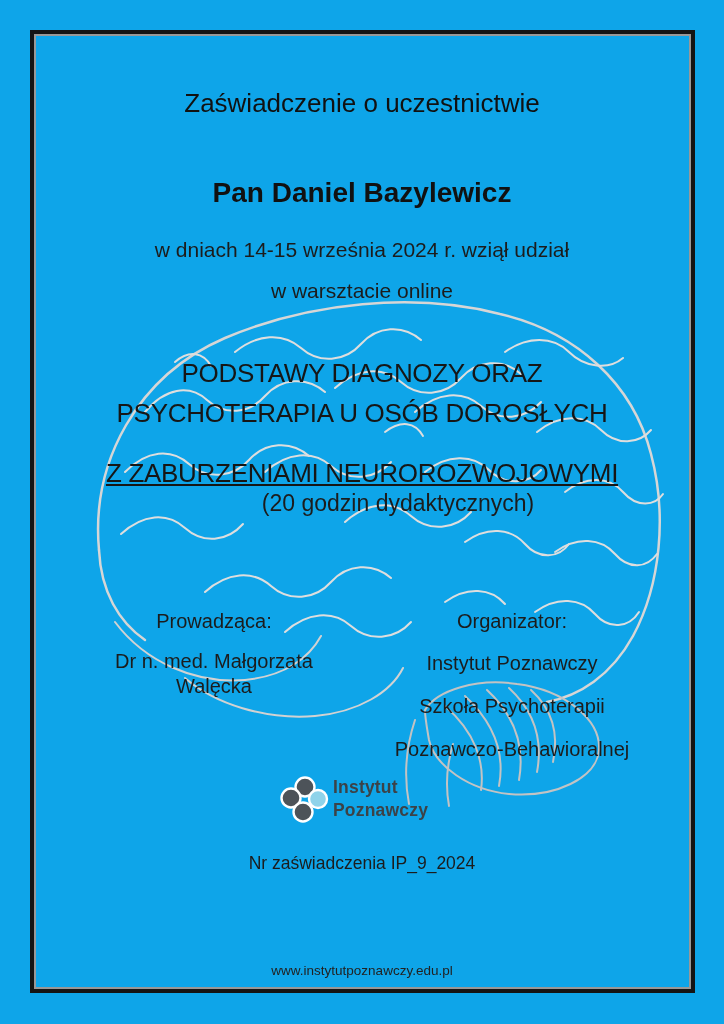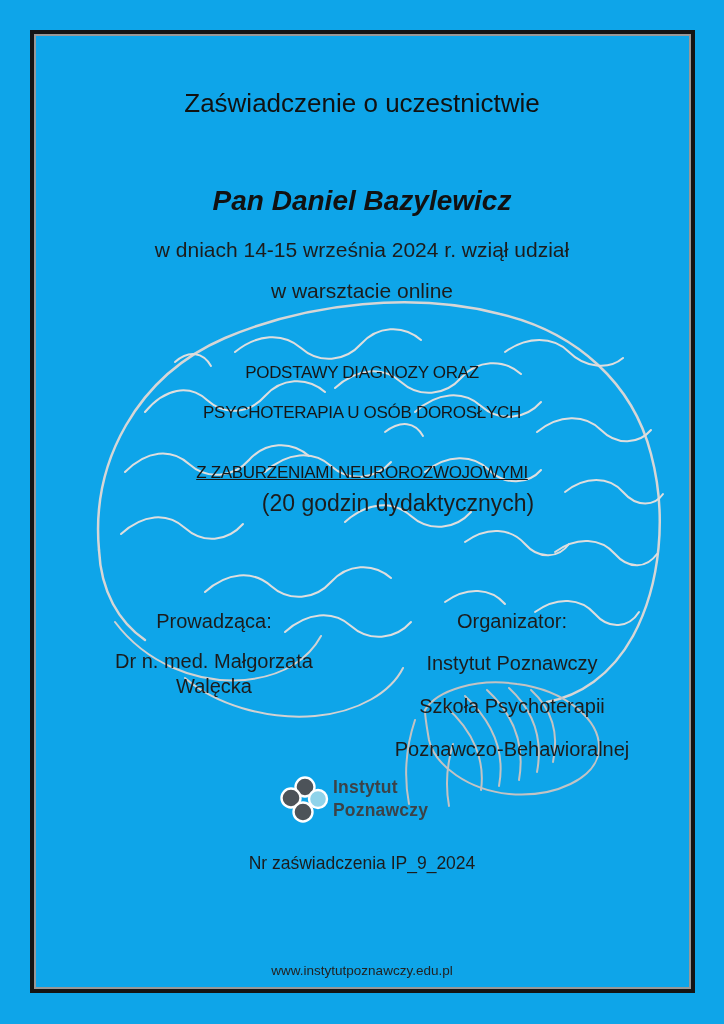--- a/index.html
+++ b/index.html
@@ -14,7 +14,7 @@
   }
   .abs{position:absolute;left:34px;width:656px;text-align:center;z-index:3;}
   .title{top:88px;font-size:26px;line-height:30px;color:#111;}
-  .name{top:184px;font-size:28px;line-height:34px;font-weight:bold;color:#111;font-style:italic;}
+  .name{top:176px;font-size:28px;line-height:34px;font-weight:bold;color:#111;}
   .dateline{top:237px;font-size:21px;line-height:26px;}
   .formatline{top:278px;font-size:21px;line-height:26px;}
   .wl{font-size:17px;line-height:34px;letter-spacing:-0.3px;color:#161616;}

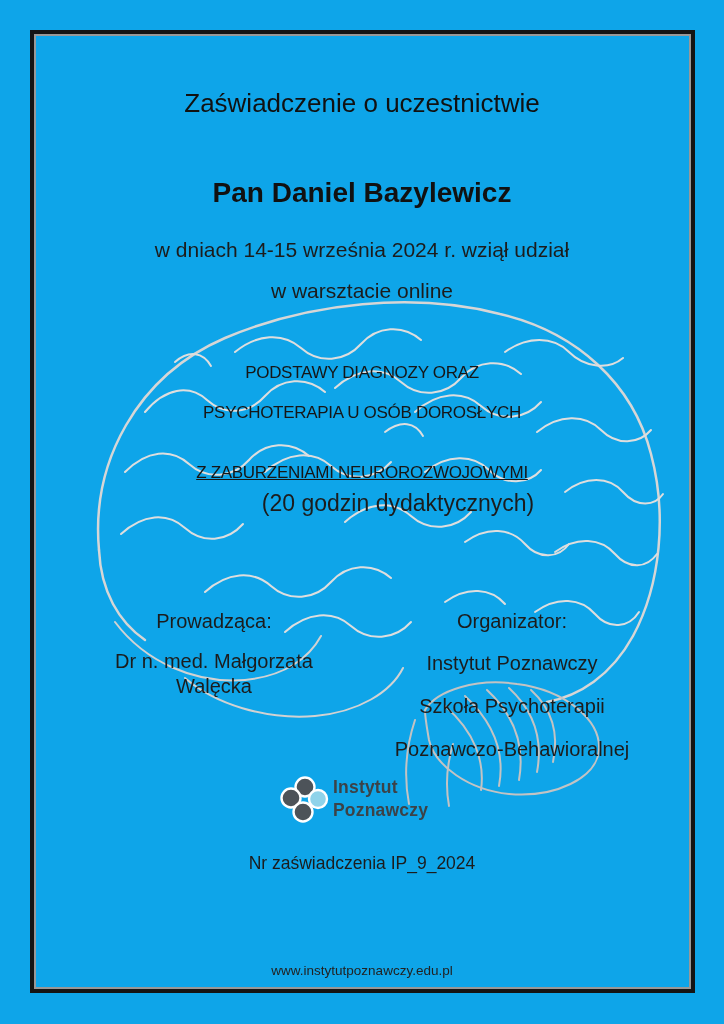--- a/index.html
+++ b/index.html
@@ -17,7 +17,7 @@
   .name{top:176px;font-size:28px;line-height:34px;font-weight:bold;color:#111;}
   .dateline{top:237px;font-size:21px;line-height:26px;}
   .formatline{top:278px;font-size:21px;line-height:26px;}
-  .wl{font-size:17px;line-height:34px;letter-spacing:-0.3px;color:#161616;}
+  .wl{font-size:26px;line-height:34px;letter-spacing:-0.3px;color:#161616;}
   .wl1{top:356px;}
   .wl2{top:396px;}
   .wl3{top:456px;text-decoration:underline;}

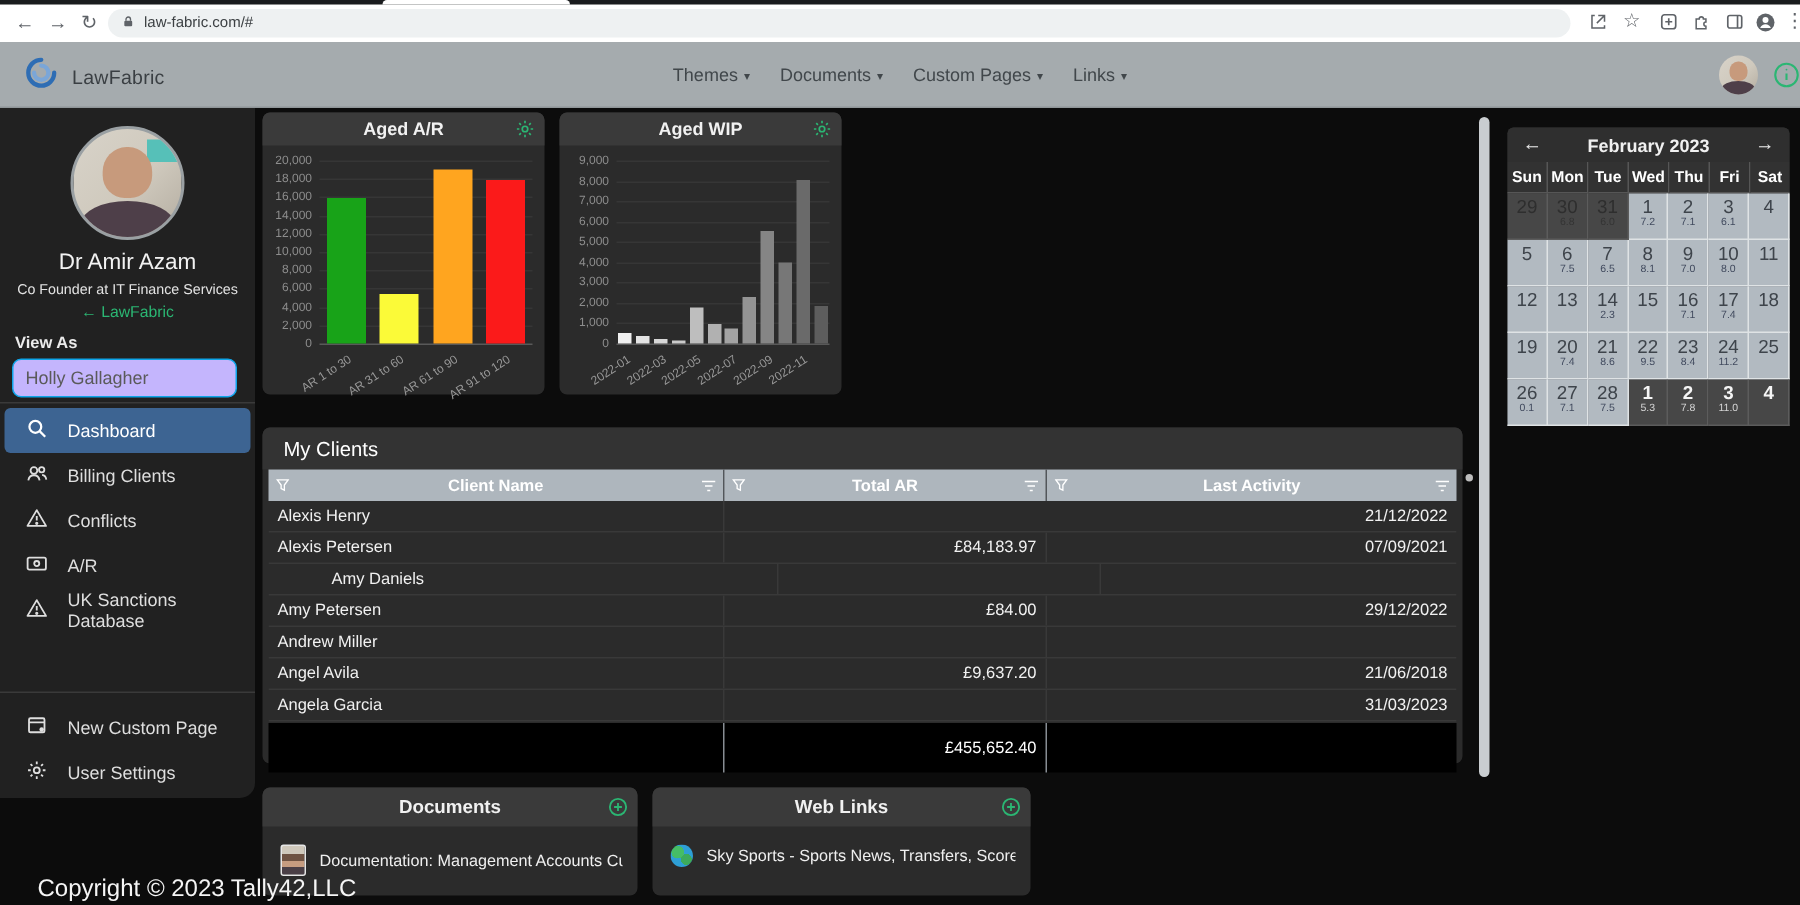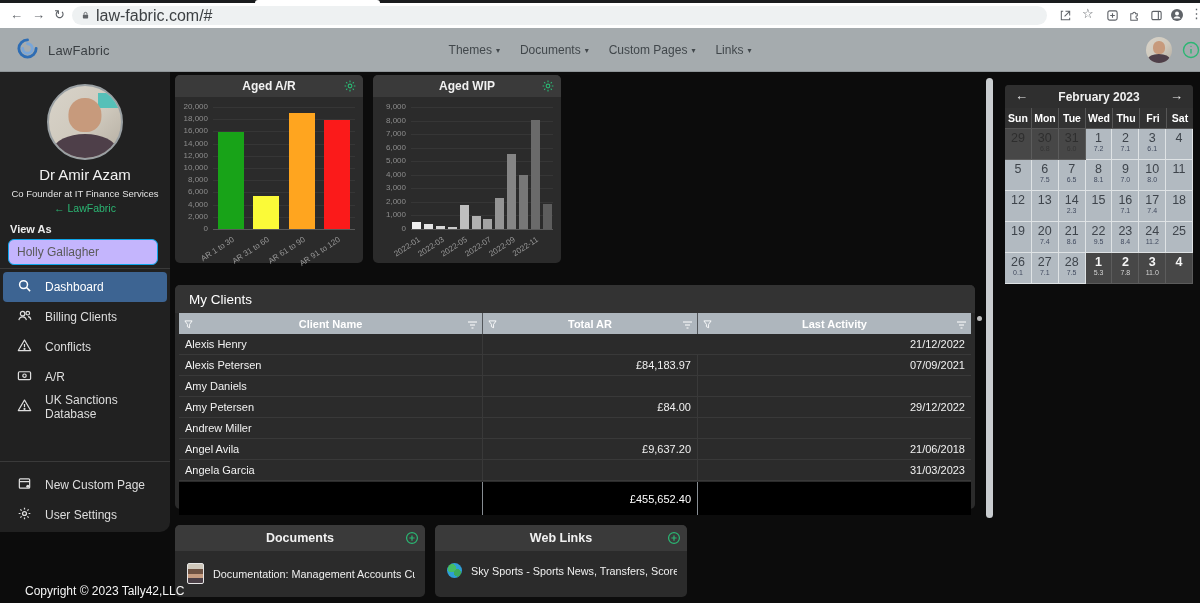--- a/index.html
+++ b/index.html
@@ -12,7 +12,7 @@
   .chrome .glyph{position:absolute;top:2px;color:#5f6368;font-size:13px;line-height:20px;cursor:pointer;}
   .urlpill{position:absolute;left:72px;top:3px;width:975px;height:19px;background:#eef1f2;border-radius:10px;
            display:flex;align-items:center;padding-left:9px;box-sizing:border-box;}
-  .urltext{font-size:16px;color:#3c4043;margin-left:6px;}
+  .urltext{font-size:10px;color:#3c4043;margin-left:6px;}
   .chrome-ic{position:absolute;top:5px;}
   
   .appbar{position:absolute;left:0;top:28px;width:1200px;height:44px;background:#a5abae;border-bottom:1px solid #8f9598;

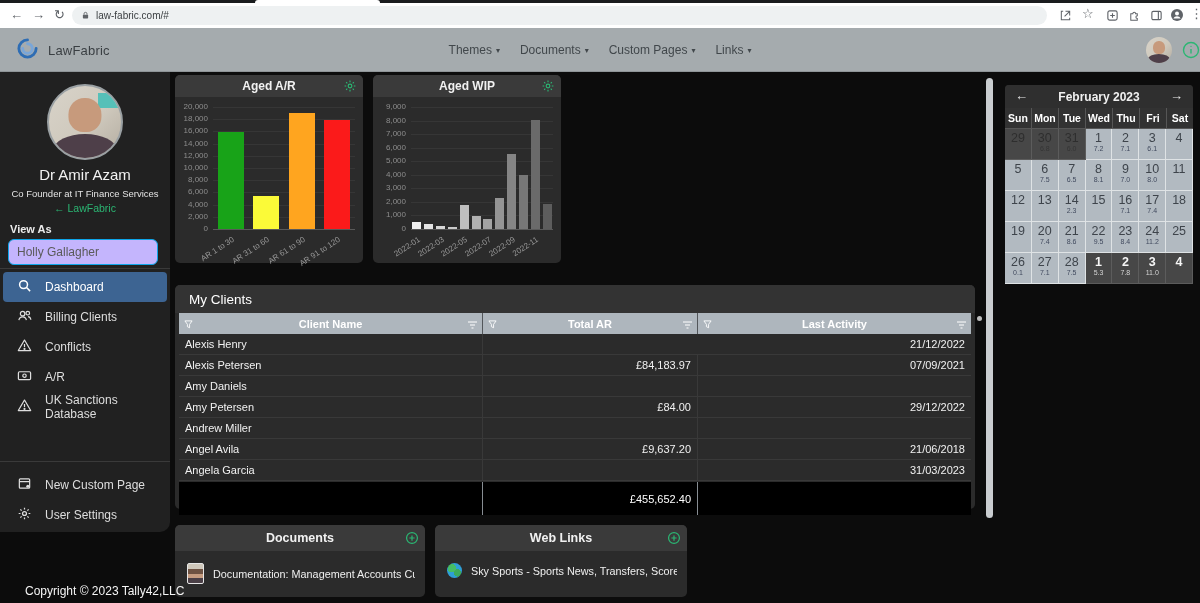--- a/index.html
+++ b/index.html
@@ -565,7 +565,7 @@
         <div class="td" style="width: 273px; flex: 1 1 0%; justify-content: flex-end;">07/09/2021</div>
       </div>
       <div class="tr">
-        <div class="td" style="width: 304px; justify-content: flex-start;">Amy Daniels</div>
+        <div class="td" style="width: 304px; justify-content: flex-start; margin-left: 36px;">Amy Daniels</div>
         <div class="td" style="width: 215px; justify-content: flex-end;"></div>
         <div class="td" style="width: 273px; flex: 1 1 0%; justify-content: flex-end;"></div>
       </div>

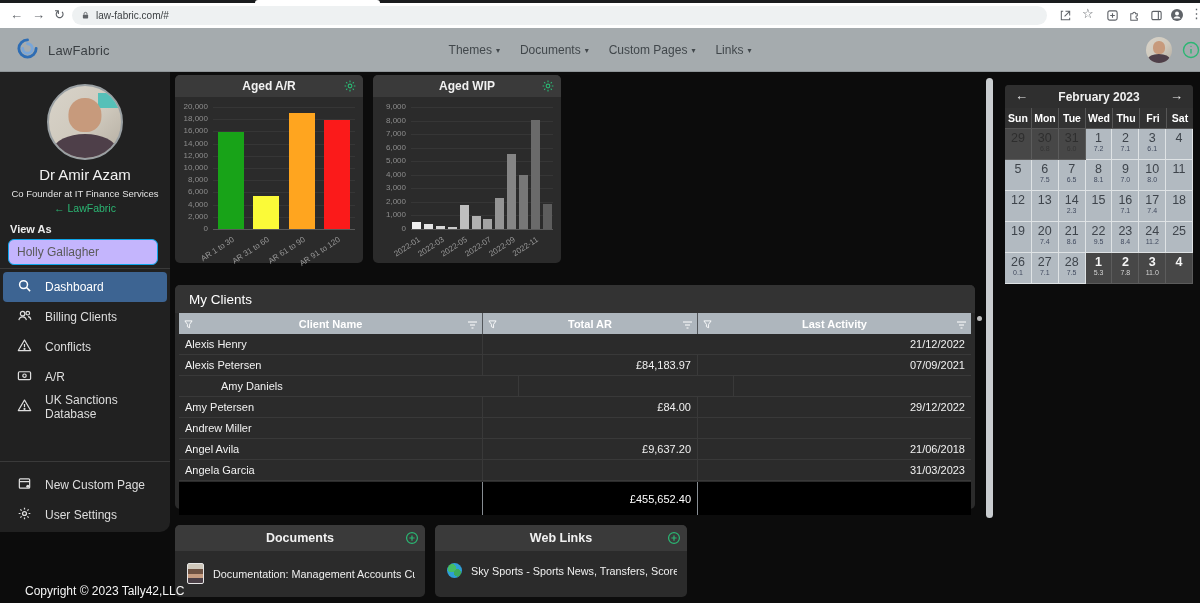--- a/index.html
+++ b/index.html
@@ -108,7 +108,7 @@
                        radial-gradient(circle at 70% 66%,#3cab5d 0 25%,rgba(0,0,0,0) 26%),#2e9fd6;}
   
   .scrollbar{position:absolute;left:986px;top:78px;width:7px;height:440px;border-radius:4px;background:#c9cdd0;cursor:pointer;}
-  .copyright{position:absolute;left:25px;top:584px;color:#f5f5f5;font-size:12px;}
+  .copyright{position:absolute;left:25px;top:584px;color:#f5f5f5;font-size:16px;}
 </style>
 </head>
 <body>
^^^^
■ Exercise objective: In the answer, all of the material should appear exactly as given, with no picture carried over.

■ Answer section:
--- a/index.html
+++ b/index.html
@@ -14,7 +14,7 @@
   }
   .abs{position:absolute;left:34px;width:656px;text-align:center;z-index:3;}
   .title{top:88px;font-size:26px;line-height:30px;color:#111;}
-  .name{top:184px;font-size:28px;line-height:34px;font-weight:bold;color:#111;font-style:italic;}
+  .name{top:176px;font-size:28px;line-height:34px;font-weight:bold;color:#111;}
   .dateline{top:237px;font-size:21px;line-height:26px;}
   .formatline{top:278px;font-size:21px;line-height:26px;}
   .wl{font-size:17px;line-height:34px;letter-spacing:-0.3px;color:#161616;}

--- a/index.html
+++ b/index.html
@@ -17,7 +17,7 @@
   .name{top:176px;font-size:28px;line-height:34px;font-weight:bold;color:#111;}
   .dateline{top:237px;font-size:21px;line-height:26px;}
   .formatline{top:278px;font-size:21px;line-height:26px;}
-  .wl{font-size:17px;line-height:34px;letter-spacing:-0.3px;color:#161616;}
+  .wl{font-size:26px;line-height:34px;letter-spacing:-0.3px;color:#161616;}
   .wl1{top:356px;}
   .wl2{top:396px;}
   .wl3{top:456px;text-decoration:underline;}

--- a/index.html
+++ b/index.html
@@ -12,7 +12,7 @@
   .chrome .glyph{position:absolute;top:2px;color:#5f6368;font-size:13px;line-height:20px;cursor:pointer;}
   .urlpill{position:absolute;left:72px;top:3px;width:975px;height:19px;background:#eef1f2;border-radius:10px;
            display:flex;align-items:center;padding-left:9px;box-sizing:border-box;}
-  .urltext{font-size:16px;color:#3c4043;margin-left:6px;}
+  .urltext{font-size:10px;color:#3c4043;margin-left:6px;}
   .chrome-ic{position:absolute;top:5px;}
   
   .appbar{position:absolute;left:0;top:28px;width:1200px;height:44px;background:#a5abae;border-bottom:1px solid #8f9598;

--- a/index.html
+++ b/index.html
@@ -565,7 +565,7 @@
         <div class="td" style="width: 273px; flex: 1 1 0%; justify-content: flex-end;">07/09/2021</div>
       </div>
       <div class="tr">
-        <div class="td" style="width: 304px; justify-content: flex-start;">Amy Daniels</div>
+        <div class="td" style="width: 304px; justify-content: flex-start; margin-left: 36px;">Amy Daniels</div>
         <div class="td" style="width: 215px; justify-content: flex-end;"></div>
         <div class="td" style="width: 273px; flex: 1 1 0%; justify-content: flex-end;"></div>
       </div>

--- a/index.html
+++ b/index.html
@@ -108,7 +108,7 @@
                        radial-gradient(circle at 70% 66%,#3cab5d 0 25%,rgba(0,0,0,0) 26%),#2e9fd6;}
   
   .scrollbar{position:absolute;left:986px;top:78px;width:7px;height:440px;border-radius:4px;background:#c9cdd0;cursor:pointer;}
-  .copyright{position:absolute;left:25px;top:584px;color:#f5f5f5;font-size:12px;}
+  .copyright{position:absolute;left:25px;top:584px;color:#f5f5f5;font-size:16px;}
 </style>
 </head>
 <body>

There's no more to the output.